Pode dizer alguma coisa sobre isso?
Posso. É do Pedro Cabeleira. É a segunda longa dele. Fez o Verão Danado há uns anos atrás, um filme muito fixe que ganhou Locarno. Adorei o processo de trabalho com ele. Foi muito especial, e tenho o Irreversível do Bruno Gascon para a RTP. E a Madrugada Suja, também para a RTP. Por estrear, tenho isso.

Está em três séries que ajudaram a falar-se dos atores portugueses na Netflix: White Lines, Glória e Rabo de Peixe. Sente privilégio?
Sem sombra de dúvida. Não só por ser a Netflix, que é incrível, como temos uma companhia desse nível que vem filmar a Portugal. Só o facto de trazer trabalho para Portugal justifica tudo.

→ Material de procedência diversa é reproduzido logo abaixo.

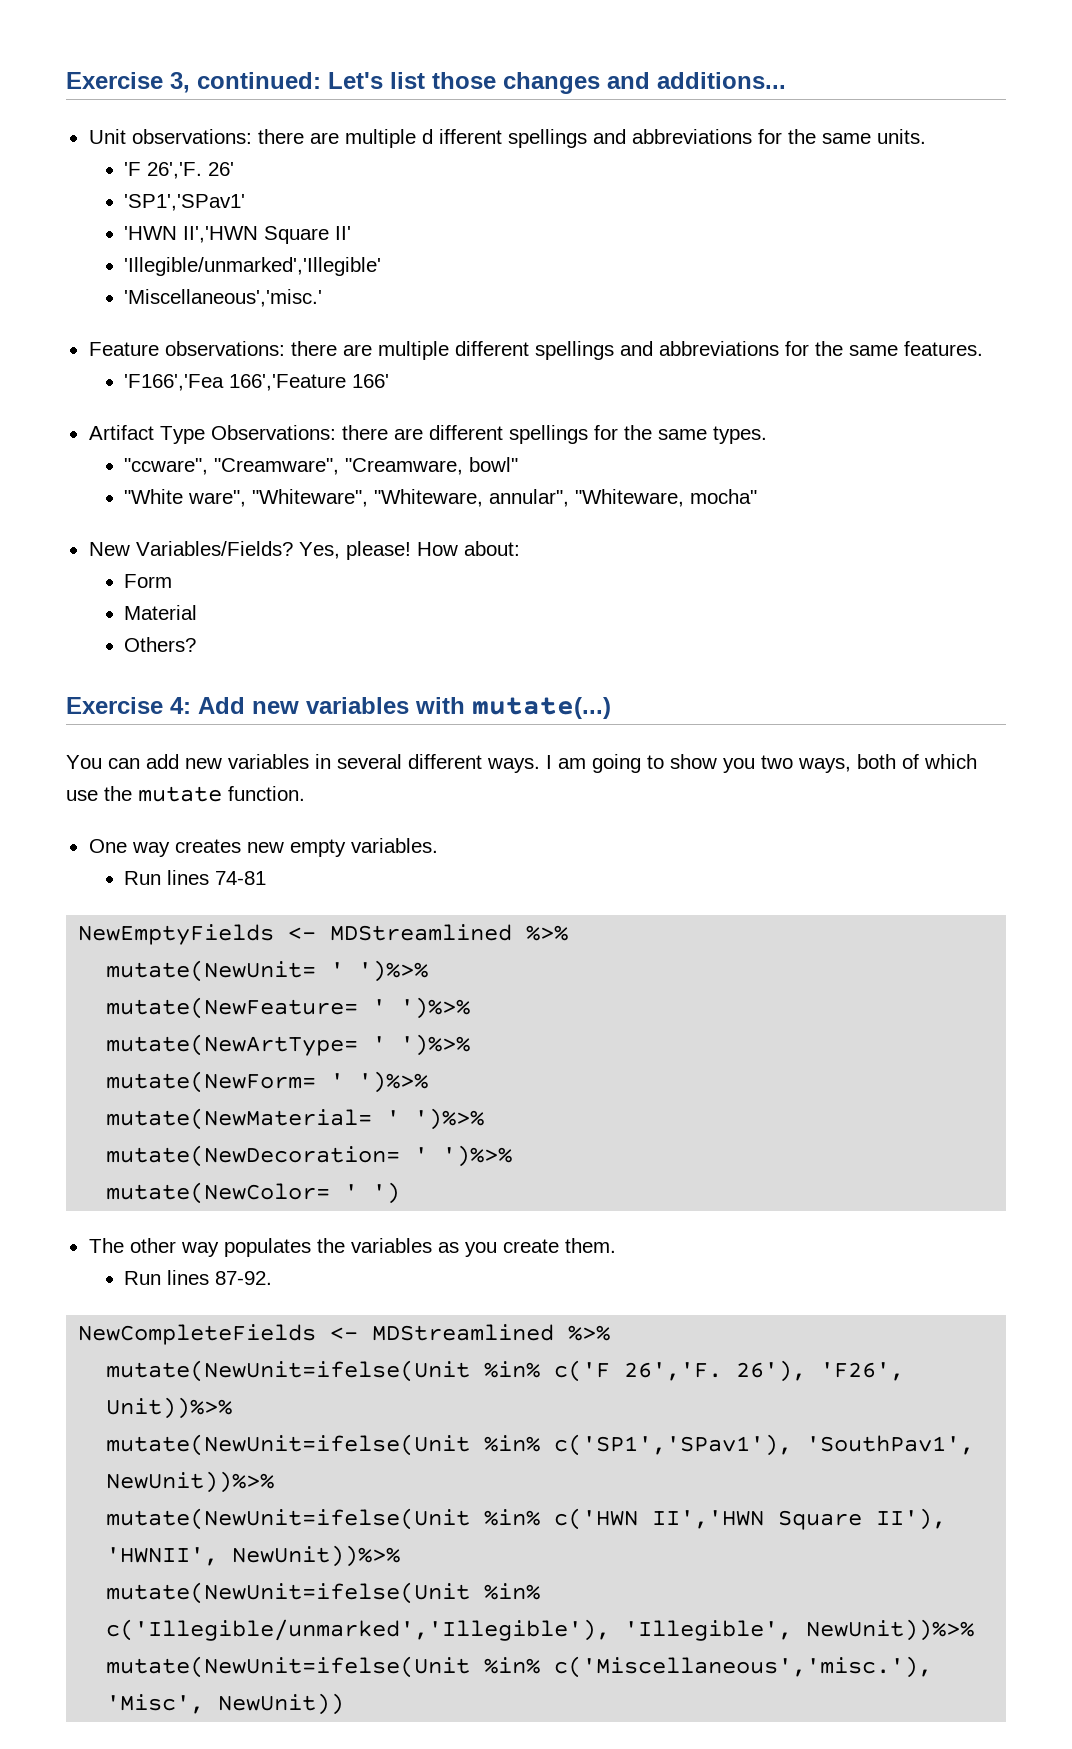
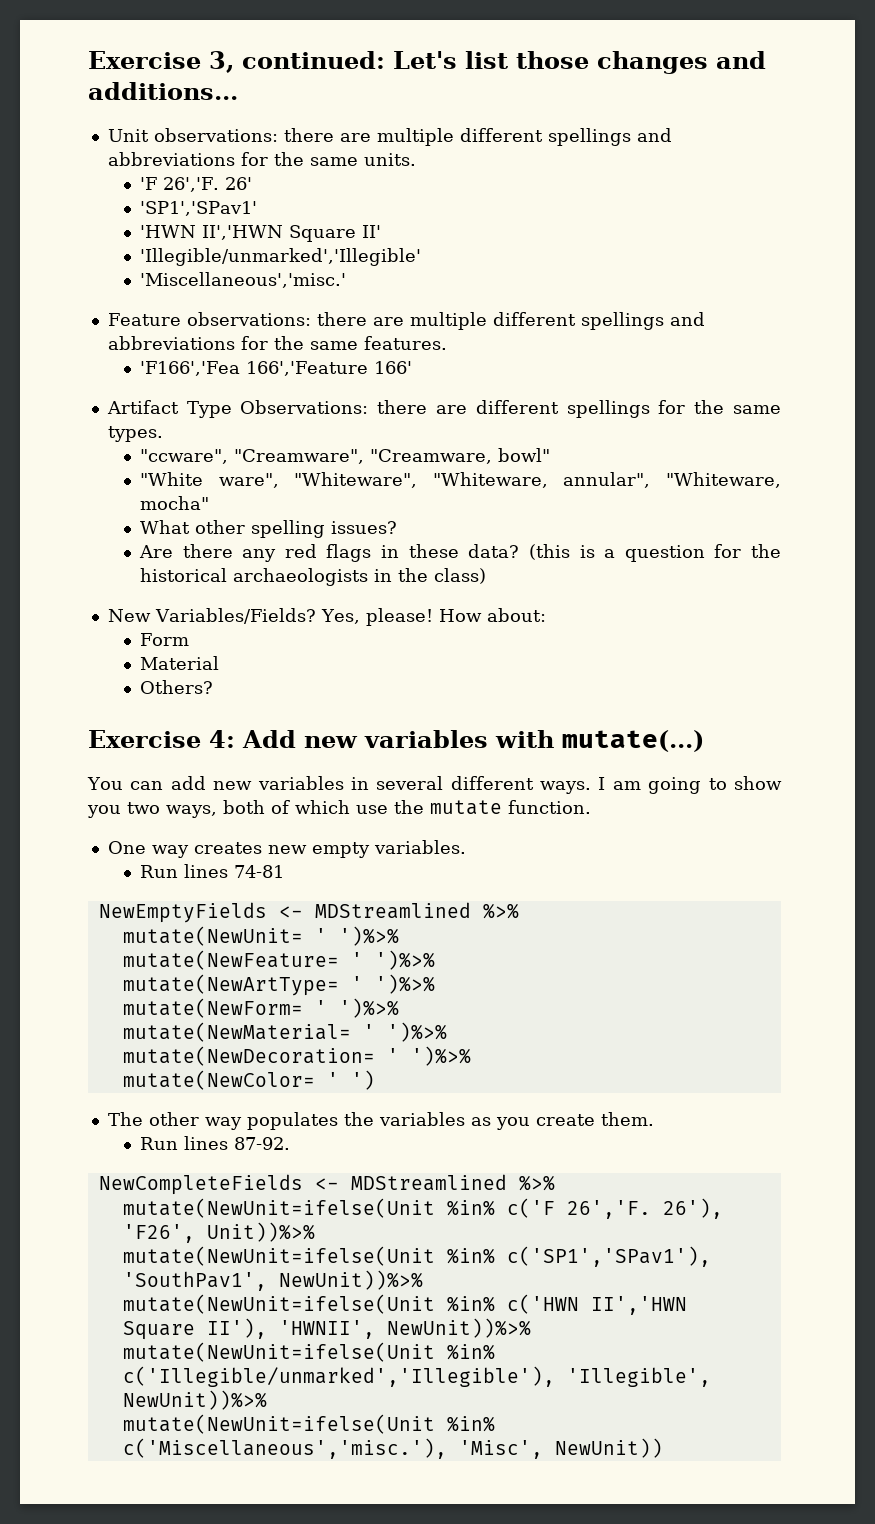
[421,129,502,144] d ifferent -> [459,128,543,142] different
(758, 496) none -> [140,520,398,538] [139,544,781,562] [140,568,487,586] // What other spelling issues? // Are there any red flags in these data? (this is a question for the historical archaeologists in the class)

Tem ampliado o mercado para os atores portugueses?
Sem dúvida, mas acho que o acordo que foi feito quando eles iniciaram a vinda para cá poderia ter sido melhor. Houve aí uns abaixo-assinados, na altura, no que toca a cotas e valores que eles iriam retribuir para reinvestimento em Portugal. Não foi inteligente a decisão tomada.

De que parte é que não foi inteligente?
Da parte da comunidade artística em Portugal. Na minha opinião, assinou o documento errado. Se formos comparar com França, o mínimo de reinvestimento aprovado foi muito superior a Portugal e não tenho dúvidas de que a Netflix tinha vindo de qualquer forma. Mas pronto, tudo bem. Mas sou um privilegiado, sem sombra de dúvida. Mais do que tudo porque trabalhei com o Tiago Guedes. Depois, porque se trata de um nível de visibilidade muito raro em produções portuguesas.

Portugal exibe condições fantásticas, tem muita coisa boa.
O talento é incrível, mas o respeito no que toca aos artistas por parte dos nossos governantes não acho que seja… mas temos muitos talentos e acho que isso vai trazer visibilidade. O sucesso do Rabo de Peixe é incrível. Para dar um exemplo, White Lines não foi renovado e a Netflix cada vez menos renova temporadas nas séries, mas o Rabo de Peixe foi, de facto, um sucesso… Eles não revelam os números, mas deve ter sido um sucesso ao nível que justificasse para eles reinvestir e eu acho isso incrível.

Acha então que há um antes e um depois de Rabo de Peixe para a ficção portuguesa?
Acho, acho. O facto de terem vindo para cá, sabiam o que estavam a fazer a nível financeiro, sem qualquer dúvida. Eles têm interesse em poderem gabar-se de que investem e produzem conteúdo a nível global. Mas acho que foi uma surpresa e veio afirmar as possibilidades do audiovisual e da criação artística portuguesa.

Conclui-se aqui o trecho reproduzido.